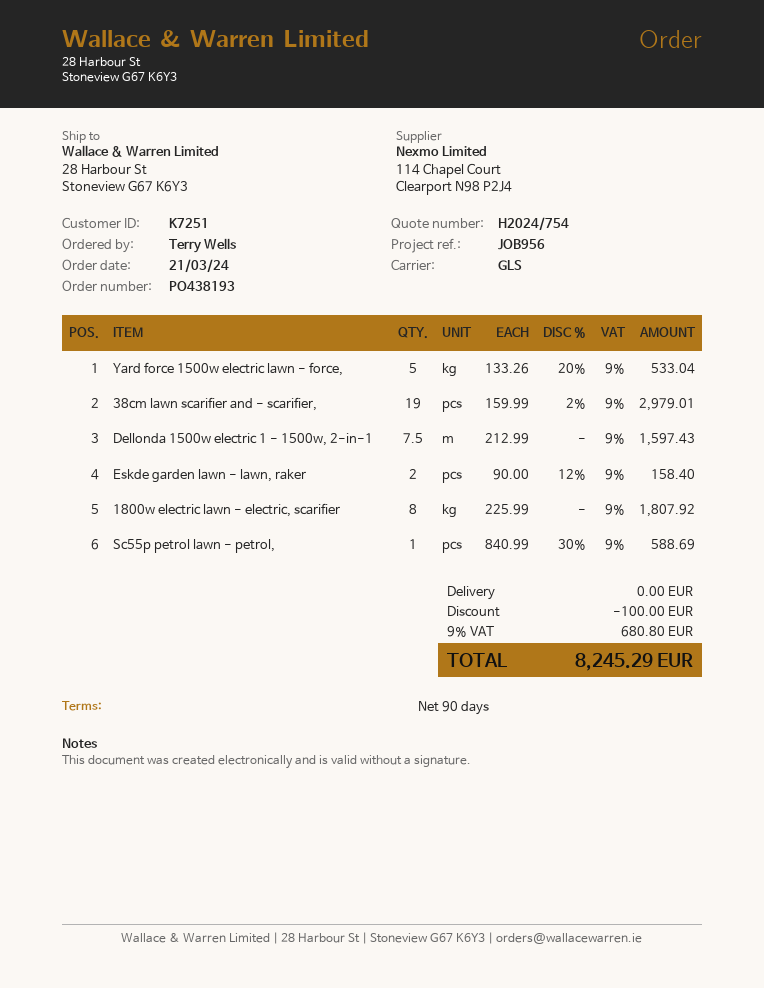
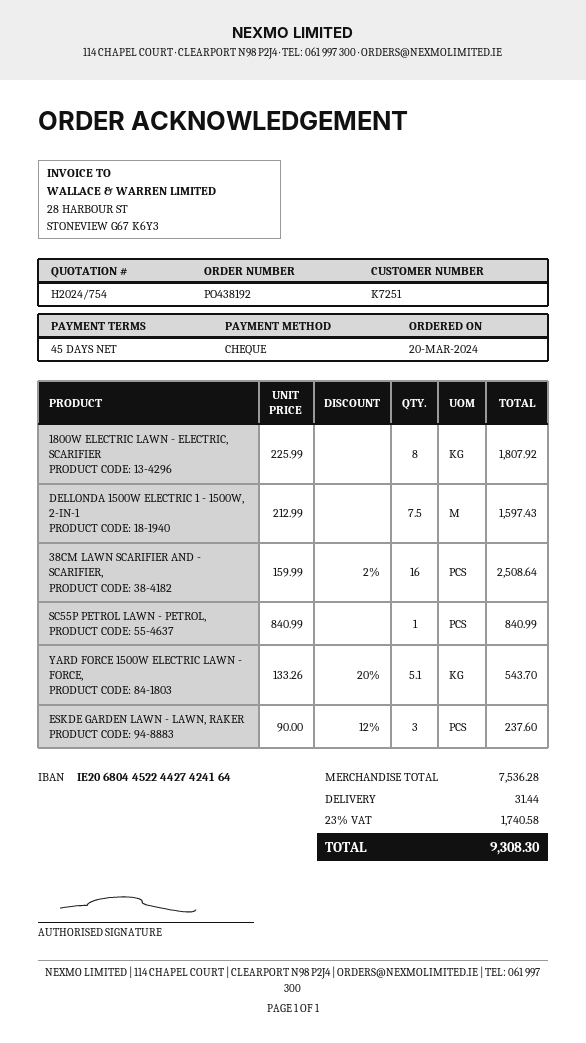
order number: PO438193 -> PO438192
order date: 2024-03-21 -> 2024-03-20
payment terms: 90 days -> 45 days
Yard force 1500w electric lawn - force,: 5 x 133.26 - 20% = 533.04 -> 5.1 x 133.26 - 20% = 543.70
38cm lawn scarifier and - scarifier,: 19 x 159.99 - 2% = 2979.01 -> 16 x 159.99 - 2% = 2508.64
Eskde garden lawn - lawn, raker: 2 x 90.00 - 12% = 158.40 -> 3 x 90.00 - 12% = 237.60
Sc55p petrol lawn - petrol,: 1 x 840.99 - 30% = 588.69 -> 1 x 840.99 = 840.99
discount: 100.00 -> none
shipping: 0.00 -> 31.44
tax: 9% = 680.80 -> 23% = 1740.58
total: 8245.29 -> 9308.30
■ ■ ■ ■ ■
**PROBLEM:** Would you copy out every entry above word for word, without the pictures?

**FINISHED TASK:**
order number: PO438193 -> PO438192
order date: 2024-03-21 -> 2024-03-20
payment terms: 90 days -> 45 days
Yard force 1500w electric lawn - force,: 5 x 133.26 - 20% = 533.04 -> 5.1 x 133.26 - 20% = 543.70
38cm lawn scarifier and - scarifier,: 19 x 159.99 - 2% = 2979.01 -> 16 x 159.99 - 2% = 2508.64
Eskde garden lawn - lawn, raker: 2 x 90.00 - 12% = 158.40 -> 3 x 90.00 - 12% = 237.60
Sc55p petrol lawn - petrol,: 1 x 840.99 - 30% = 588.69 -> 1 x 840.99 = 840.99
discount: 100.00 -> none
shipping: 0.00 -> 31.44
tax: 9% = 680.80 -> 23% = 1740.58
total: 8245.29 -> 9308.30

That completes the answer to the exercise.